Not about a large bird.
22 March 2001 | by (dublin, ireland) – See all my reviews

A delightful experiment in self-reflexivity from the days of early cinema, when enquiry about this new form was still encouraged before the standardisation of production and genre. A man finds he's being filmed; angered at this intrusion of his privacy, he approaches the camera and its operator, and eats them both!

The slow, looming mouth is a parody avant la lettre of horror films, an ordinary person turned into a monster, a giant by the cinema, in the same way ordinary people suddenly became huge when projected on a screen. Here we see that film doesn't just record things, it can enlarge, focus in close-up, distort, simply by magnifying a familiar feature. Maybe this is what the Indians meant in decrying soul-destroying photography; here, this ordinary man's soul becomes, punningly, negative.
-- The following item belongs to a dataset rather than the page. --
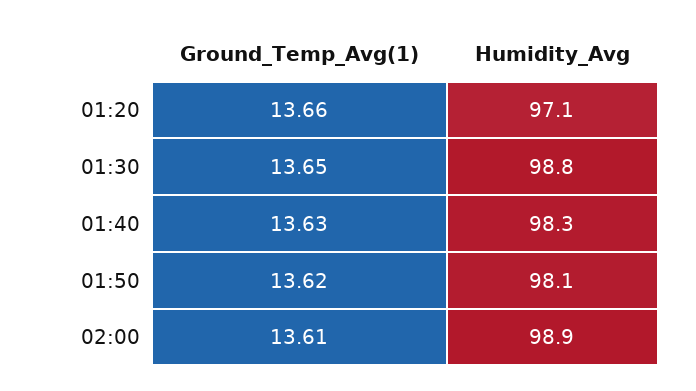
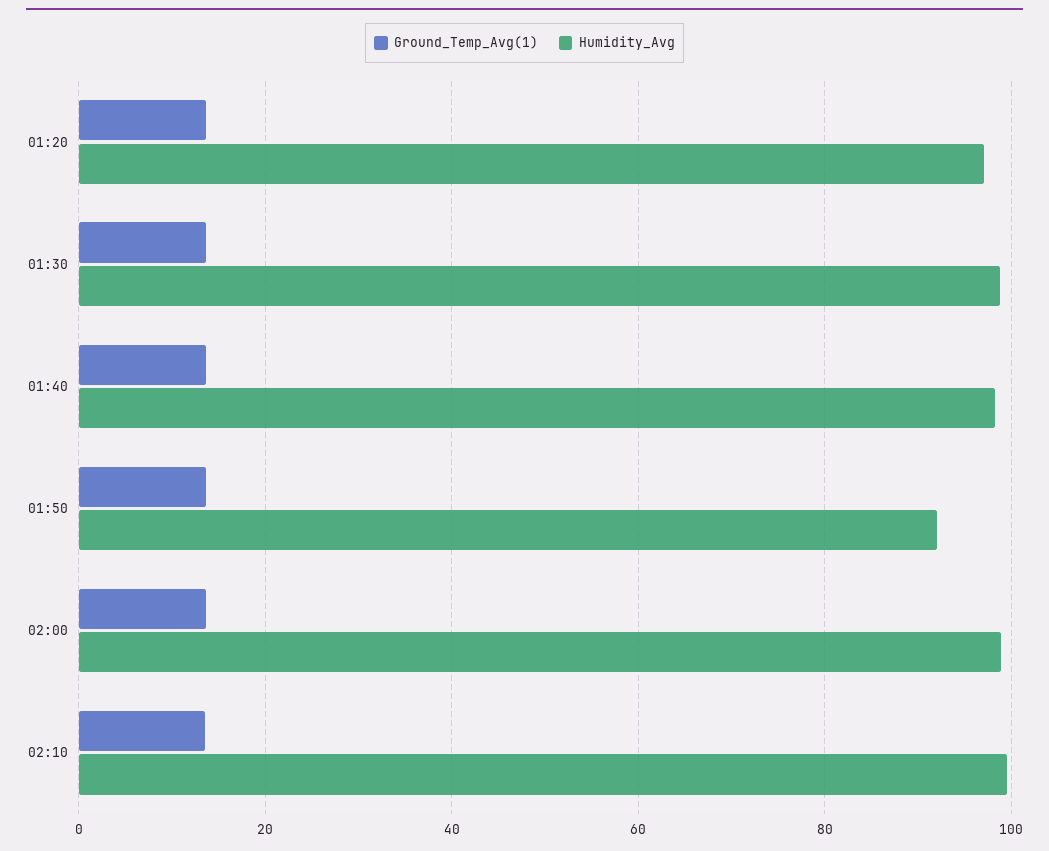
Humidity_Avg, 01:50: 98.1 -> 92
Ground_Temp_Avg(1), 02:10: none -> 14
Humidity_Avg, 02:10: none -> 100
Of course, the conceit isn't fully worked out - while it's lovely seeing the munching satisfaction of the avenging diner, especially as the shrunken cameraman was slurped up like so much spaghetti, it would be impossible for a camera in a man's belly to film the man from outside. There is always a second camera, filming silently on. This is the concerted power of cinema - you can do what you like, even eat its minions, but it'll still be there, like a Gothic doppelganger, immovable, watching your every move.